Birkaç saat önce Sunny'yi kırbaçlayan kıdemli asker öfkeyle bağırıyor, kölelerin dağ yamacının görece güvenli bölgesine doğru hareket etmelerini sağlamaya çalışıyordu. Ancak, kimse onun komutuna kulak veremeden, devasa bir şey aşağı düşerek ayaklarının altındaki taşlarda bir sarsıntı yarattı. Kervan ile dağ duvarının tam ortasına düşerek her şeyi birkaç saniyeliğine sessizliğe gömdü.

İlk başta, kabaca yuvarlak şekilli ve atlı bir süvari kadar uzun, kirli bir kar yığınına benziyordu. Ancak yaratık uzun uzuvlarını açıp yükseldiğinde, kabus gibi bir ölüm alameti gibi taş platformun üzerinde yükseldi.

"Bu şeyin boyu en az dört metre olmalı," diye düşündü Sunny, biraz afallamıştı.

Yaratığın iki güdük bacağı, bir deri bir kemik kalmış, kambur bir gövdesi ve orantısız uzunlukta, çok eklemli elleri vardı - her biri bir dizi korkunç kemik pençeyle sonlanan iki tane ve daha kısa olan ve neredeyse insana benzeyen parmaklarla sonlanan iki tane daha. İlk bakışta kirli kar gibi görünen şeyin kürkü olduğu ortaya çıktı, sarımsı gri ve düzensiz, okları ve kılıçları durduracak kadar kalın.

Başının üzerindeki beş süt beyazı göz, kölelere böceklere özgü bir kayıtsızlıkla bakıyordu. Altlarında, jilet gibi keskin dişlerle dolu korkunç bir çene, sanki beklenti içindeymiş gibi yarı açıktı. Yaratığın çenesinden akan yapışkan salyalar kara damlıyordu.

Sunny'yi en çok tedirgin eden şey, yaratığın derisinin altında solucan gibi durmadan hareket eden tuhaf şekillerdi. Onları net bir şekilde görebiliyordu çünkü ne yazık ki yaratığa en yakın olan şanssız ruhlardan biriydi ve mide bulandırıcı bir ilk sıra manzarasına sahipti.

"Bu kadarı da... çok fazla," diye düşündü sersemlemiş bir halde.

Sunny bu düşüncesini bitirir bitirmez kıyamet koptu. Yaratık hareketlendi ve pençelerini ona doğru savurdu. Ama Sunny bir adım öndeydi: Bir an bile kaybetmeden, zincirin izin verdiği ölçüde yana doğru sıçradı ve geniş omuzlu köleyi kendisiyle canavar arasına rahatça yerleştirdi.

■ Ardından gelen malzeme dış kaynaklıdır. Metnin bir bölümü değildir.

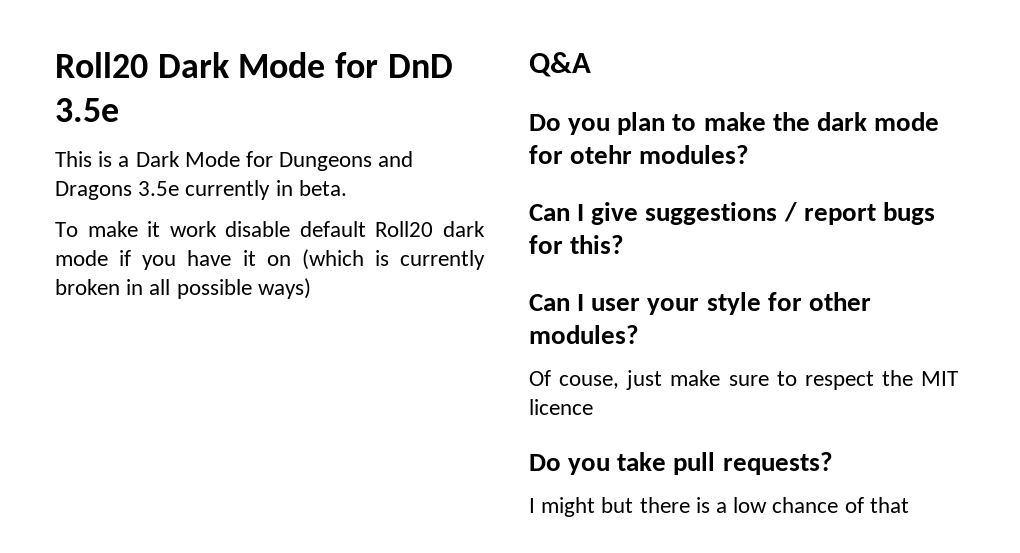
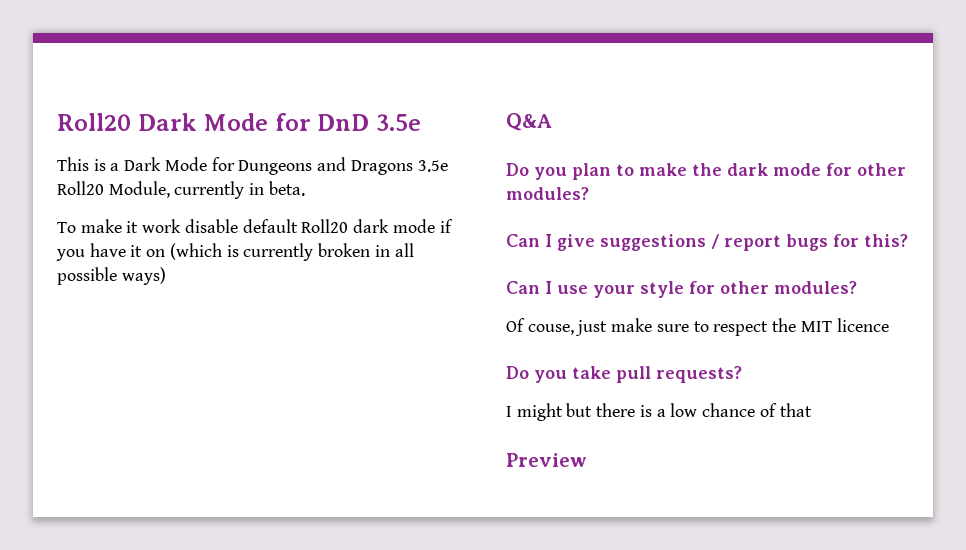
(180, 188) none -> [57,181,170,198] Roll20 Module,
[570,145,633,164] otehr -> [857,163,906,176] other
[591,298,641,311] user -> [557,285,588,294] use
(909, 505) none -> [506,453,587,467] // Preview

Hızlı tepkisi hayatını kurtardı, çünkü her biri bir kılıç kadar uzun olan keskin pençeler saniyeden kısa bir süre sonra geniş omuzlu adamı kesti ve havada uçuşan kan akıntıları gönderdi. Sıcak sıvıyla sırılsıklam olan Sunny yere düştü ve artık sadece bir ceset olan köle arkadaşı yukarıdan üzerine düştü.

"Lanet olsun! Neden bu kadar ağırsın!

Geçici olarak kör olan Sunny, ürpertici bir uluma duydu ve devasa bir gölgenin üzerinden geçtiğini hissetti. Hemen ardından kulakları sağır eden bir çığlık korosu geceyi doldurdu. Buna aldırış etmeden cesedi yana yuvarlamaya çalıştı ama bileklerini büken ve zihnini beyaz bir acıyla dolduran zincirin güçlü bir şekilde sallanmasıyla durduruldu. Yönünü şaşırmış bir halde birkaç adım sürüklendiğini hissetti ama sonra zincir aniden gevşedi ve ellerini tekrar kontrol edebildi.

"Gördün mü, işler daha da kötü olabilirdi...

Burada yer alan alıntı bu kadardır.